(SOURCE DATA):
Start of Block

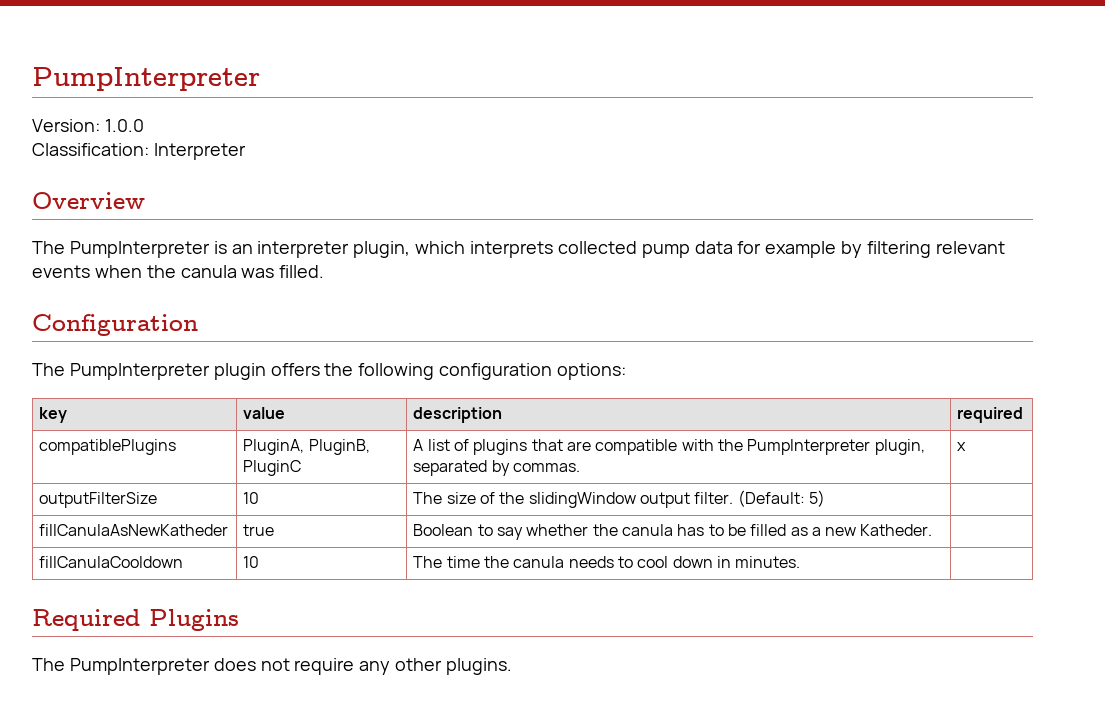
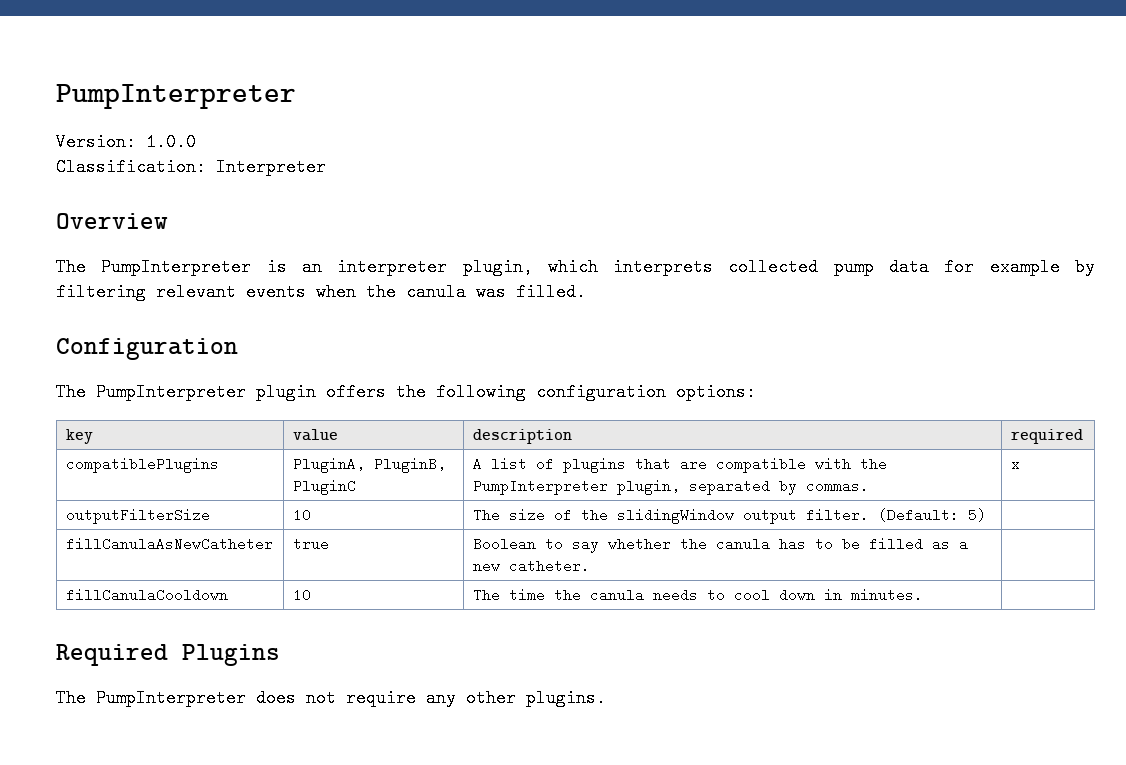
[39,524,229,536] fillCanulaAsNewKatheder -> [65,537,273,551] fillCanulaAsNewCatheter
[860,524,933,536] Katheder. -> [508,559,590,573] catheter.

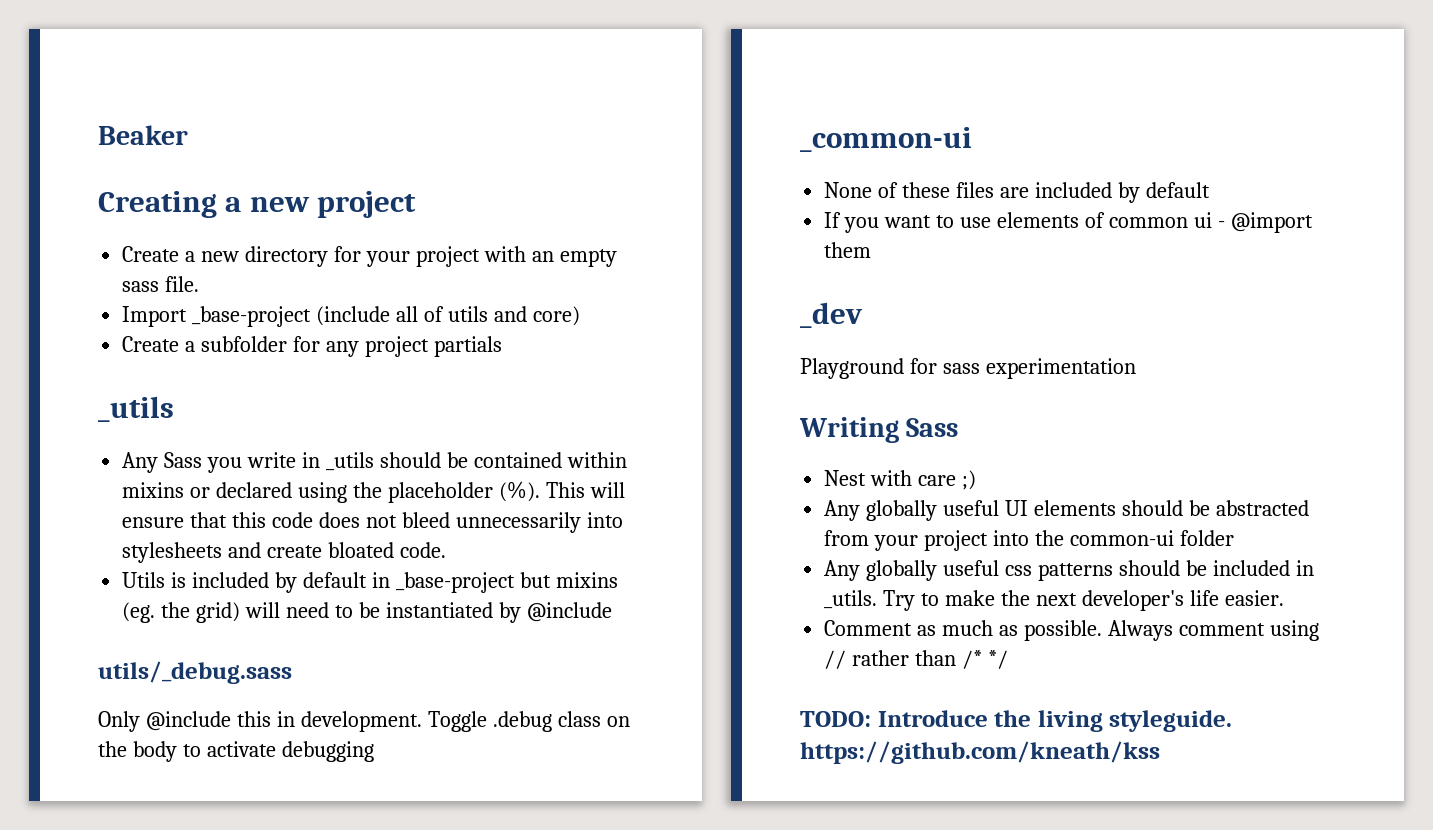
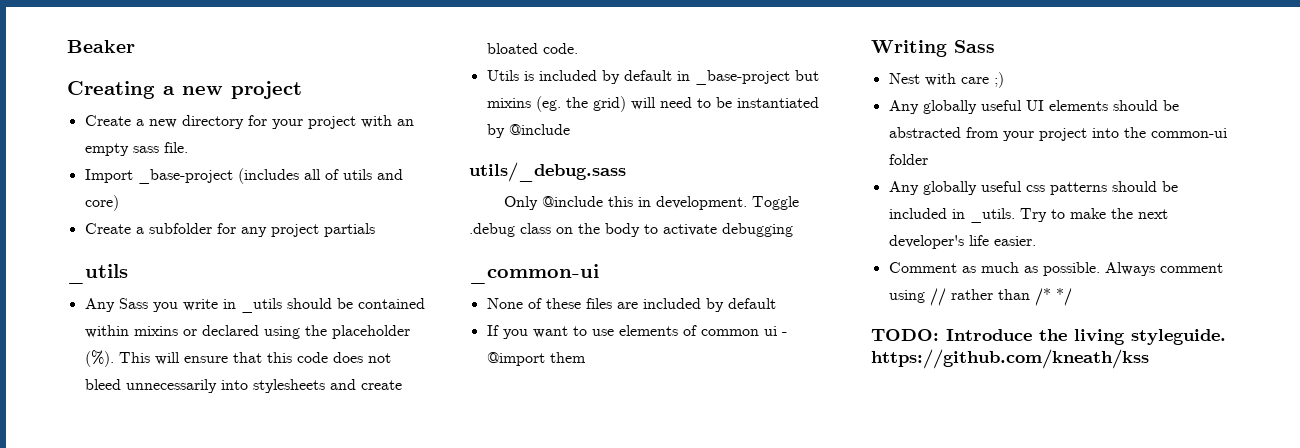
[316,306,391,326] (include -> [237,168,299,184] (includes
[800,302,863,328] [800,358,1136,379] // _dev // Playground for sass experimentation -> (586, 357) none

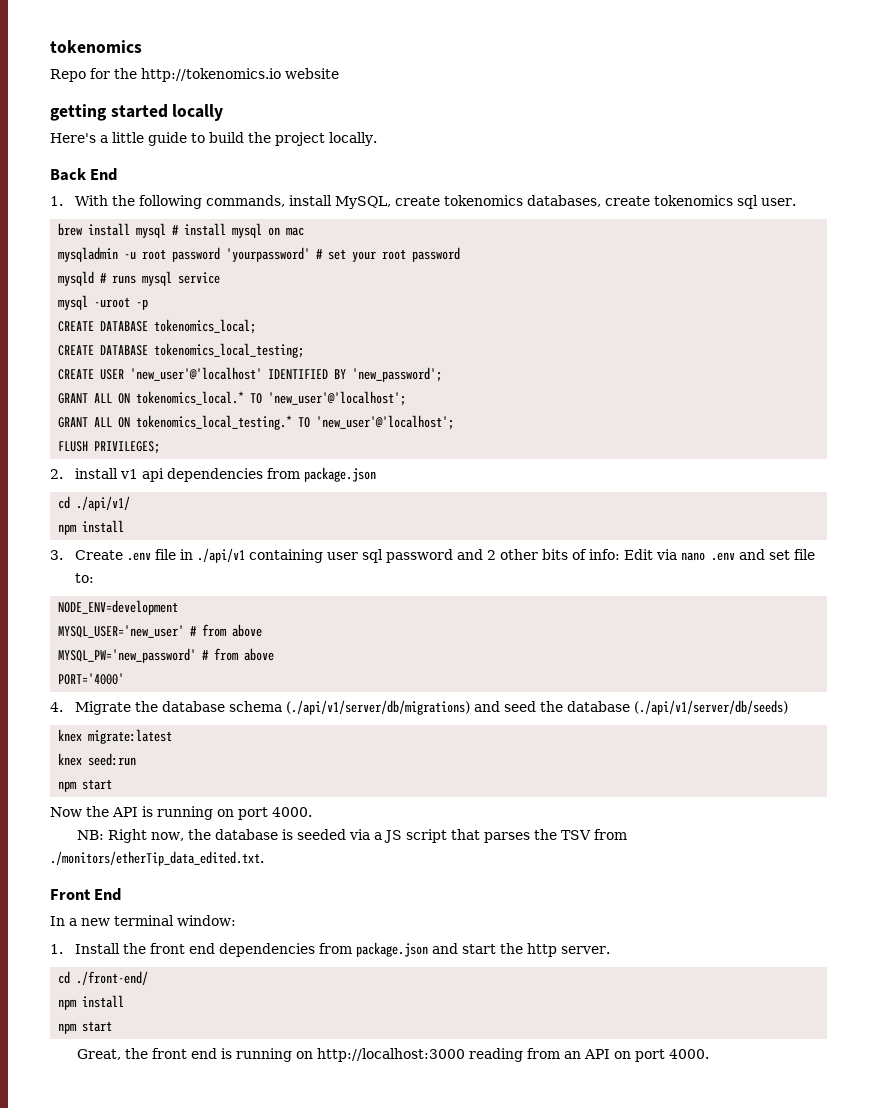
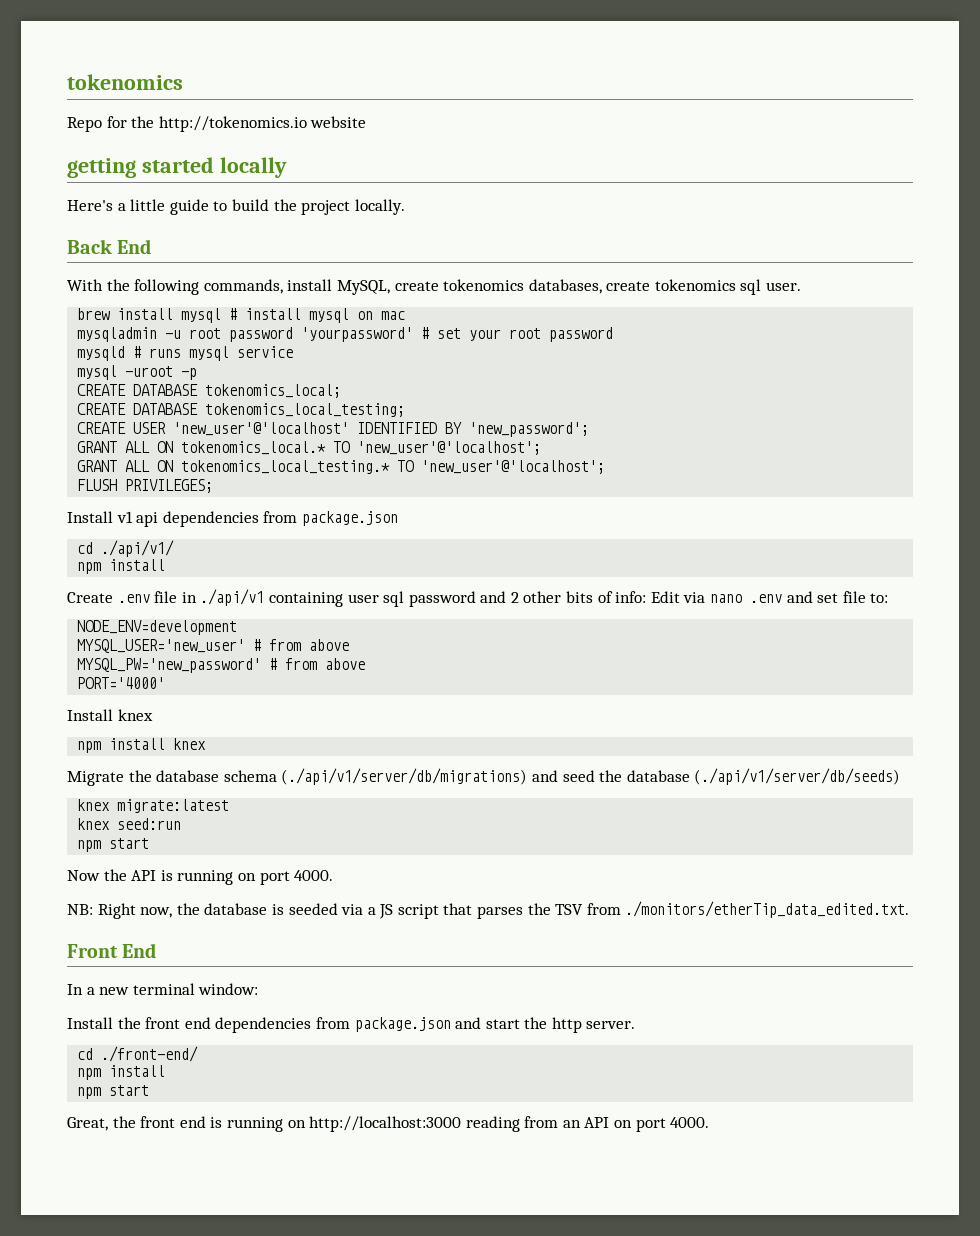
[50,196,63,206] 1. -> (152, 246) none
[50,468,119,479] 2. install -> [67,511,113,523] Install
[50,550,63,560] 3. -> (166, 565) none
[50,702,63,712] 4. -> [67,709,153,721] [77,738,207,753] Install knex // npm install knex //
[50,944,63,954] 1. -> (259, 989) none

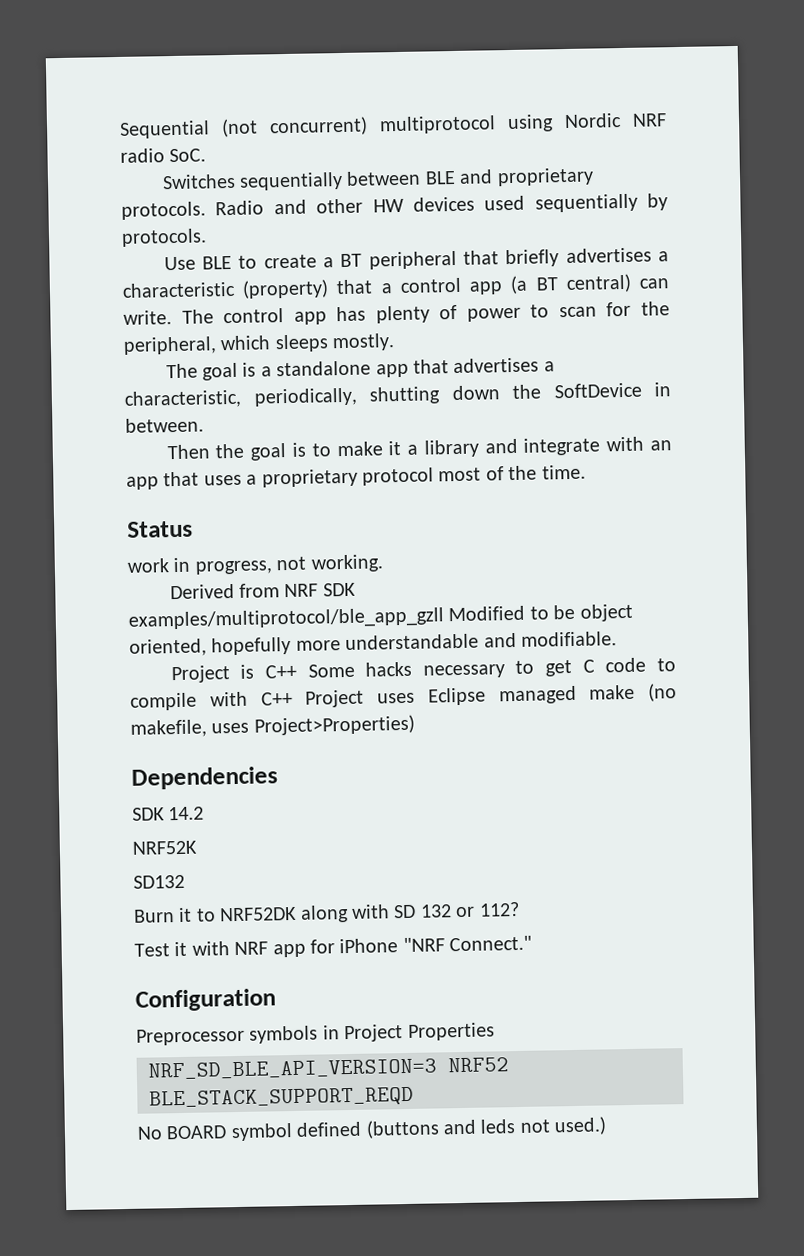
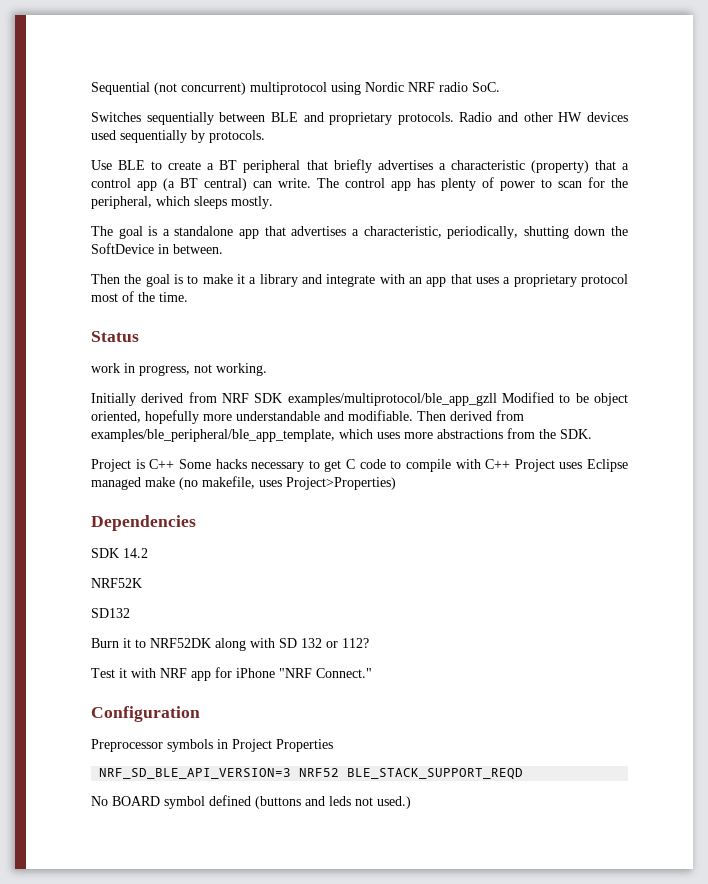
[169,583,235,600] Derived -> [91,393,184,406] Initially derived
(617, 639) none -> [417,410,524,421] [91,428,592,442] Then derived from examples/ble_peripheral/ble_app_template, which uses more abstractions from the SDK.

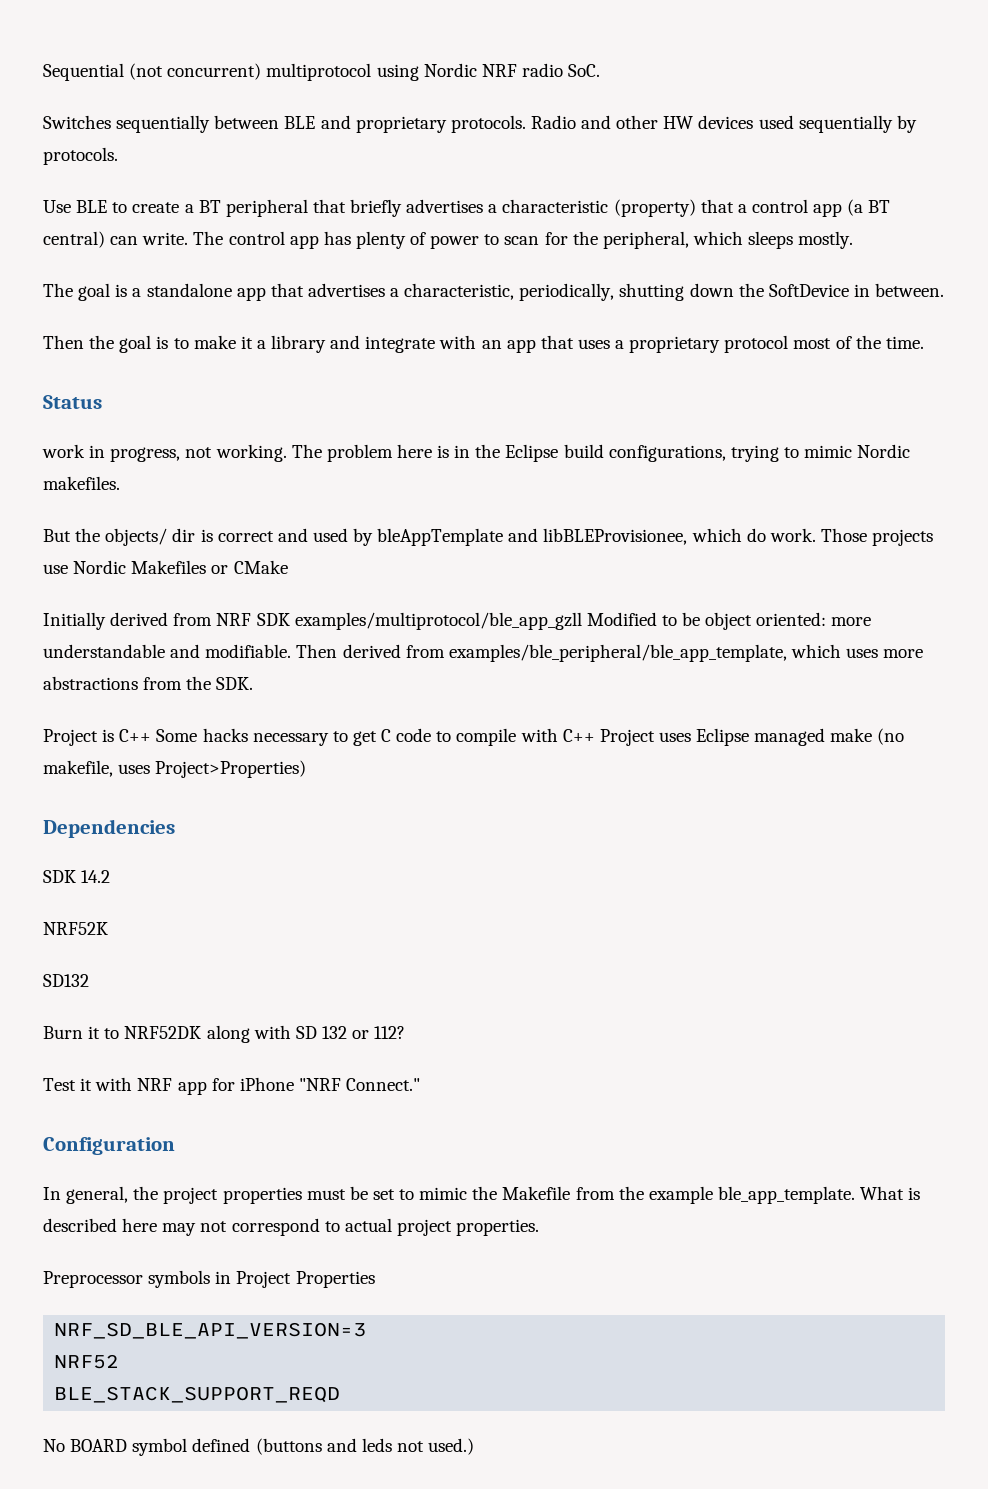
(267, 369) none -> [291,444,911,462] [43,476,120,490] [43,528,934,546] [43,560,288,574] The problem here is in the Eclipse build configurations, trying to mimic Nordic makefiles. // But the objects/ dir is correct and used by bleAppTemplate and libBLEProvisionee, which do work. Those projects use Nordic Makefiles or CMake
[91,410,199,424] oriented, hopefully -> [756,612,827,626] oriented:
(200, 714) none -> [43,1186,921,1204] [43,1218,540,1236] // In general, the project properties must be set to mimic the Makefile from the example ble_app_template. What is described here may not correspond to actual project properties.
(292, 773) none -> (367, 1330) //
(340, 772) none -> (120, 1361) //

End of Block

(DIRECTIONS): The answer must be an exact copy of the lines from the start of the records above through the line containing "[50,468,119,479] 2. install", with no pictures in it.

(YOUR RESPONSE):
[39,524,229,536] fillCanulaAsNewKatheder -> [65,537,273,551] fillCanulaAsNewCatheter
[860,524,933,536] Katheder. -> [508,559,590,573] catheter.

[316,306,391,326] (include -> [237,168,299,184] (includes
[800,302,863,328] [800,358,1136,379] // _dev // Playground for sass experimentation -> (586, 357) none

[50,196,63,206] 1. -> (152, 246) none
[50,468,119,479] 2. install -> [67,511,113,523] Install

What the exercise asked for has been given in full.